Instructions for the task:
Print the records below exactly. Omit every picture.

* * *

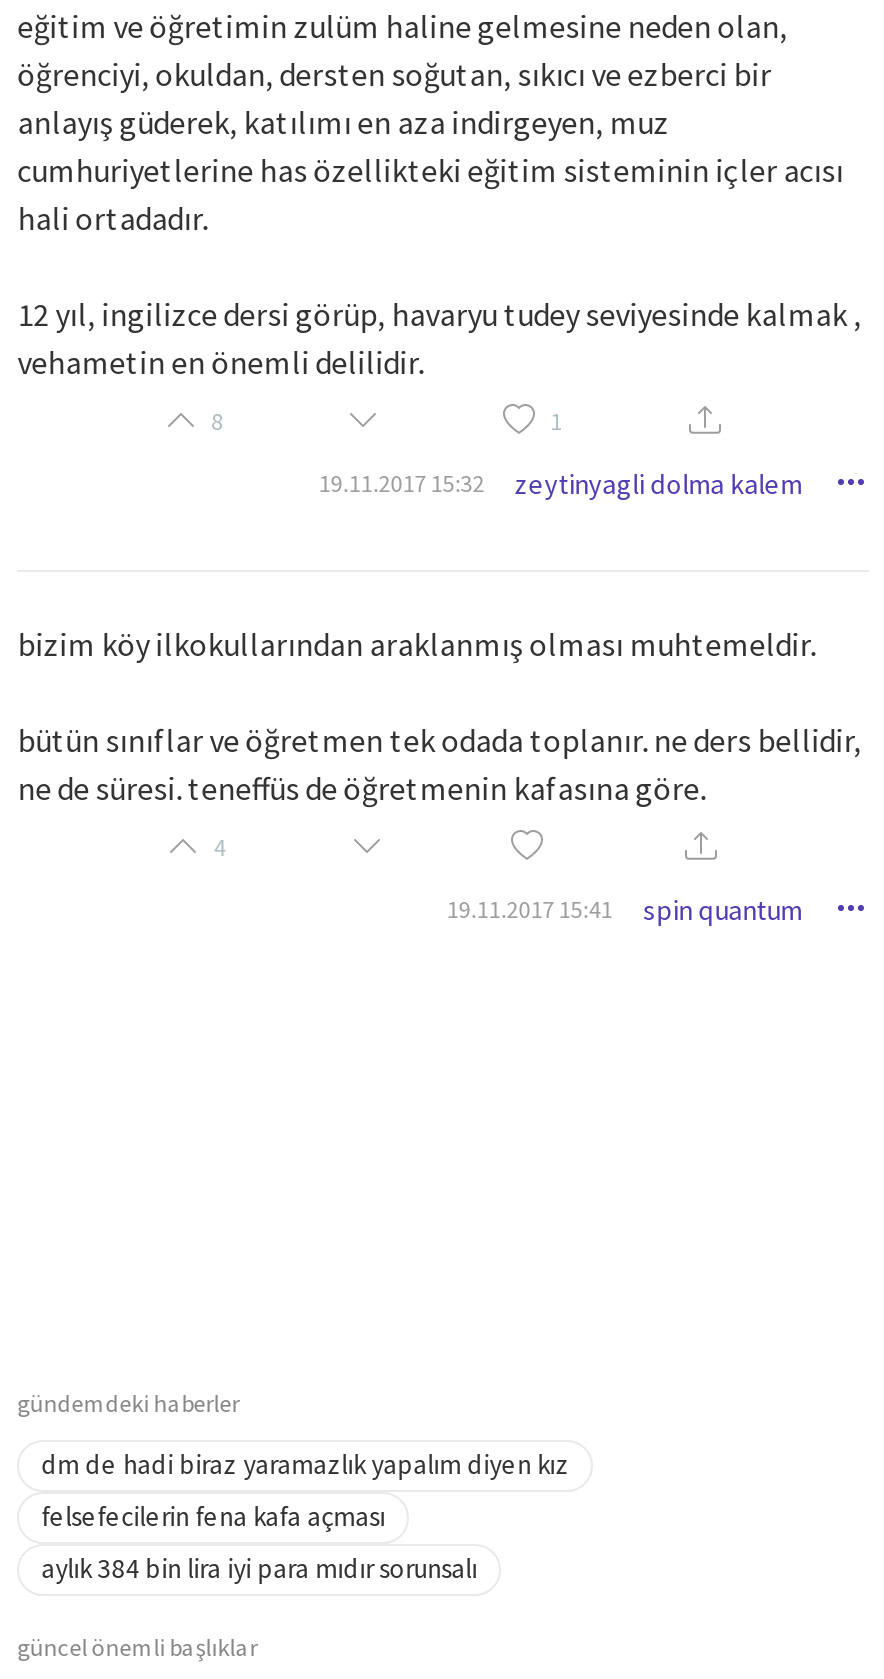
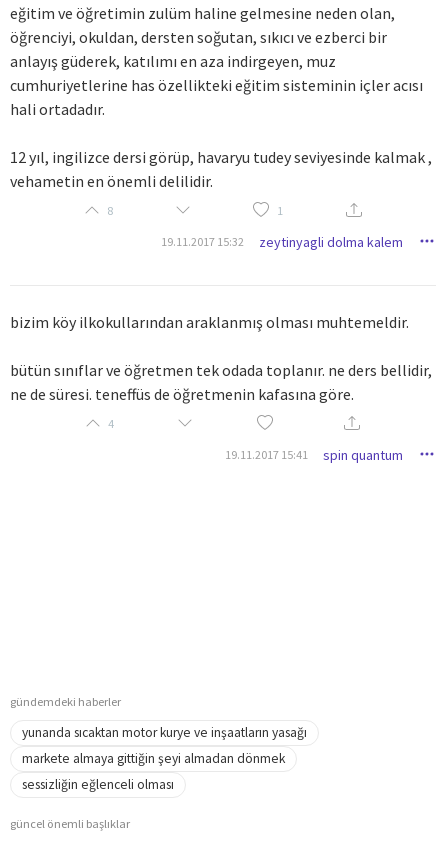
- dm de hadi biraz yaramazlık yapalım diyen kız
+ yunanda sıcaktan motor kurye ve inşaatların yasağı

- felsefecilerin fena kafa açması
+ markete almaya gittiğin şeyi almadan dönmek

- aylık 384 bin lira iyi para mıdır sorunsalı
+ sessizliğin eğlenceli olması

* * *

Answer space:
- dm de hadi biraz yaramazlık yapalım diyen kız
+ yunanda sıcaktan motor kurye ve inşaatların yasağı

- felsefecilerin fena kafa açması
+ markete almaya gittiğin şeyi almadan dönmek

- aylık 384 bin lira iyi para mıdır sorunsalı
+ sessizliğin eğlenceli olması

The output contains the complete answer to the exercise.